◆ Requirement ◆
Your answer must be every line of the data that holds the string "item".

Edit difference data

_ _ _ _ _ _ _

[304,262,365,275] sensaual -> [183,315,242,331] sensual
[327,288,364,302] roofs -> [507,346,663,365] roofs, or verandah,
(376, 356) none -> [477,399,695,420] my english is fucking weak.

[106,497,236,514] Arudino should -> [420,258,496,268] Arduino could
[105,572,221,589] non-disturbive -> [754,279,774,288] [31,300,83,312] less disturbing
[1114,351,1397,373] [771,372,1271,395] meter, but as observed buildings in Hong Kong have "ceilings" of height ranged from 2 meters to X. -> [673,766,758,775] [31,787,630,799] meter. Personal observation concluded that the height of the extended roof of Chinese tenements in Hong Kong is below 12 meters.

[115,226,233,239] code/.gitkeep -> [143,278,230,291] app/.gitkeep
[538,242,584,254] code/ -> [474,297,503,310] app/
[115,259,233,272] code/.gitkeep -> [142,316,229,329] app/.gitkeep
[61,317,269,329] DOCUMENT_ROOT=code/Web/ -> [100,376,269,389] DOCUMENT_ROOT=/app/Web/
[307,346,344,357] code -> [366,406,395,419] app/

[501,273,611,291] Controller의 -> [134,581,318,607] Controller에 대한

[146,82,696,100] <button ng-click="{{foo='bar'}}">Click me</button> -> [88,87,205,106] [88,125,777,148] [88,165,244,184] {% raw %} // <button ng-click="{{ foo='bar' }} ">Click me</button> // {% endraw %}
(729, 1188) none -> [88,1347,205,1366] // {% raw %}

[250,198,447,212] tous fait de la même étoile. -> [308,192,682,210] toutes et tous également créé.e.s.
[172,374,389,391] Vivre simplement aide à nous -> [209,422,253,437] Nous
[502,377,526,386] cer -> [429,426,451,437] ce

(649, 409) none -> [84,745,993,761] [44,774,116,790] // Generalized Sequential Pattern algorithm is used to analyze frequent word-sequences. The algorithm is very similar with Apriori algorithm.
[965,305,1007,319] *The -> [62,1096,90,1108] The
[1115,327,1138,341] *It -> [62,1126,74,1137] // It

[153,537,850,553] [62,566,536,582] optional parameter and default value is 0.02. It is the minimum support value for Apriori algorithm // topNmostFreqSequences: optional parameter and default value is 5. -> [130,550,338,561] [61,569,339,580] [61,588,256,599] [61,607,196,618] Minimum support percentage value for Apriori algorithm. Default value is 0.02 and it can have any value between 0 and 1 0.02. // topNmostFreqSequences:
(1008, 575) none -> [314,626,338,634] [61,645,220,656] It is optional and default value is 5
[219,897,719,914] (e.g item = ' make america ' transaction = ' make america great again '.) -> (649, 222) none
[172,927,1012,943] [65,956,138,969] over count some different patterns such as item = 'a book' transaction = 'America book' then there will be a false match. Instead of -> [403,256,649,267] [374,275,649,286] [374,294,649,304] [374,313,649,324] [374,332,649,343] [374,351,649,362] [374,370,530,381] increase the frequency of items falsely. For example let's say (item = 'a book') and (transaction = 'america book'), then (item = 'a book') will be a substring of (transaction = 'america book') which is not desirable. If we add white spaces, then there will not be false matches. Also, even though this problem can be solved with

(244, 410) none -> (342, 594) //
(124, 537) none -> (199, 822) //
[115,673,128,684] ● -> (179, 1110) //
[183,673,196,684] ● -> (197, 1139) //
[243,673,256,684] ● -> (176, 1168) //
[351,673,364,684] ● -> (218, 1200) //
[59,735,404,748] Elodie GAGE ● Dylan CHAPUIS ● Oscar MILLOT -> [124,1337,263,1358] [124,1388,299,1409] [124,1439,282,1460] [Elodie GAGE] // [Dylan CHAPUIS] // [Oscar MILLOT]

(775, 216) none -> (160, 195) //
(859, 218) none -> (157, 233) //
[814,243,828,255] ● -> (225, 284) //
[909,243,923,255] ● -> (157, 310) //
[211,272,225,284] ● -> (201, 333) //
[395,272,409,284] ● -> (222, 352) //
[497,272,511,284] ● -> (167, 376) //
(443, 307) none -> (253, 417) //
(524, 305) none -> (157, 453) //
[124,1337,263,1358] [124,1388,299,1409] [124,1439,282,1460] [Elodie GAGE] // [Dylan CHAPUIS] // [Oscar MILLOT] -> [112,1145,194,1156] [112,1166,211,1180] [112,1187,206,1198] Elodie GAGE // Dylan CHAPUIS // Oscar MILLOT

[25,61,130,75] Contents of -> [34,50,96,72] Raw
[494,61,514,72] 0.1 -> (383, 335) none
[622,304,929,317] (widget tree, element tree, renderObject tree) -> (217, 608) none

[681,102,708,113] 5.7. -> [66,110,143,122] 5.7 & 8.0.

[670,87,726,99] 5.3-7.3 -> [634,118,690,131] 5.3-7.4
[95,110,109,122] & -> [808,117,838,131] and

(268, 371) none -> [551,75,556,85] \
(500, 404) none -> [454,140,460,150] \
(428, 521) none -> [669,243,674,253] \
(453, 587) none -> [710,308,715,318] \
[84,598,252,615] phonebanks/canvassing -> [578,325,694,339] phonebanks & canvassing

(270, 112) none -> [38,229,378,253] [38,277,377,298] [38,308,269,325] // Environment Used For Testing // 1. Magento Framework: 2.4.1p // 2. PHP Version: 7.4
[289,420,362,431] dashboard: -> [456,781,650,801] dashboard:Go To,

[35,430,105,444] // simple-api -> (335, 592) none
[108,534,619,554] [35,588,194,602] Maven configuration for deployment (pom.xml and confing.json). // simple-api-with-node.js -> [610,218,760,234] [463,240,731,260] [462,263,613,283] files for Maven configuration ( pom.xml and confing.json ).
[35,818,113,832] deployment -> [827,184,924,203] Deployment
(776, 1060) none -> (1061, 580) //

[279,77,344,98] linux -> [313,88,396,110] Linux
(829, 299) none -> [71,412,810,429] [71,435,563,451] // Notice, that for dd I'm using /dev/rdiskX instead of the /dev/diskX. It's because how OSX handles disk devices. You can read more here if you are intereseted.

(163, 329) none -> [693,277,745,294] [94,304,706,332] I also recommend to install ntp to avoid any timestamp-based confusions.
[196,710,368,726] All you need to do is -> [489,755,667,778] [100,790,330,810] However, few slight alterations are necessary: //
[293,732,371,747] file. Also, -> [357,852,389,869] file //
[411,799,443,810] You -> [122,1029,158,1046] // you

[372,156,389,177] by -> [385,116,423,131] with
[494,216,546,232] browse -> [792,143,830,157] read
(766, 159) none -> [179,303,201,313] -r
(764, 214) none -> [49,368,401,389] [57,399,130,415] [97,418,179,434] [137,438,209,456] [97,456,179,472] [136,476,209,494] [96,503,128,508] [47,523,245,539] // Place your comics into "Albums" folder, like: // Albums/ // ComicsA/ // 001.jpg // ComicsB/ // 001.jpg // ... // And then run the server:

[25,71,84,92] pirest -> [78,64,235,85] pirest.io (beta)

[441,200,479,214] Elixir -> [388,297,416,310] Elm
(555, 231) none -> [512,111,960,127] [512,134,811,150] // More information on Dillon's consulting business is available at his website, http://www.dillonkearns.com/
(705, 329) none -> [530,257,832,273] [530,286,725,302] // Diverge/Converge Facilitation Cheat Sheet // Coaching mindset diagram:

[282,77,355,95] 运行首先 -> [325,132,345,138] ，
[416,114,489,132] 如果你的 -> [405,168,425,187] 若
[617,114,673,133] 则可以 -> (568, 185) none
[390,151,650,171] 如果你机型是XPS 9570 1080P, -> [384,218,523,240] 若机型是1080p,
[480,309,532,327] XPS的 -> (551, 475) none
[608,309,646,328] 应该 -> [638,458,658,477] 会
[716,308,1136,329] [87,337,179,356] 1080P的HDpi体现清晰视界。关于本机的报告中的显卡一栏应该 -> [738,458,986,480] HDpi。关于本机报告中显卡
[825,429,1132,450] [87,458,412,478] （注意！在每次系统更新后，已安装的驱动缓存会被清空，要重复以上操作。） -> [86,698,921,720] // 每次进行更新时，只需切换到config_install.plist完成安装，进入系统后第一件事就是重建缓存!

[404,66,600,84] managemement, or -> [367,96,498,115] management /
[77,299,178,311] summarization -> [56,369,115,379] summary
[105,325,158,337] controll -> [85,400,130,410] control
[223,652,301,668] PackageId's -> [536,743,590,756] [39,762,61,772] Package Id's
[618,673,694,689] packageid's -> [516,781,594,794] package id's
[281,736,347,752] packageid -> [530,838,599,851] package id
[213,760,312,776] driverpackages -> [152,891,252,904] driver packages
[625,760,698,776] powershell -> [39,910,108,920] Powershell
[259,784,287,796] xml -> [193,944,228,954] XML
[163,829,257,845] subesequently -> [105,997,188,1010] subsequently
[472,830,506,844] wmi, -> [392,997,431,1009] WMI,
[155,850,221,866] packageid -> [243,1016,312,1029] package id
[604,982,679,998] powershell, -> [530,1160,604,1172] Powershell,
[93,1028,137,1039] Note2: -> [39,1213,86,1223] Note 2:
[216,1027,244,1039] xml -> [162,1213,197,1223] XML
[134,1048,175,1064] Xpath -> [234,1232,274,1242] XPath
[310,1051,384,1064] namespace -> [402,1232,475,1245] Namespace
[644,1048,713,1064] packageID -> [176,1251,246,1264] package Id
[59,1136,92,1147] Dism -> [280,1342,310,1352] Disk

_ _ _ _ _ _ _

◆ Completed task ◆
[219,897,719,914] (e.g item = ' make america ' transaction = ' make america great again '.) -> (649, 222) none
[172,927,1012,943] [65,956,138,969] over count some different patterns such as item = 'a book' transaction = 'America book' then there will be a false match. Instead of -> [403,256,649,267] [374,275,649,286] [374,294,649,304] [374,313,649,324] [374,332,649,343] [374,351,649,362] [374,370,530,381] increase the frequency of items falsely. For example let's say (item = 'a book') and (transaction = 'america book'), then (item = 'a book') will be a substring of (transaction = 'america book') which is not desirable. If we add white spaces, then there will not be false matches. Also, even though this problem can be solved with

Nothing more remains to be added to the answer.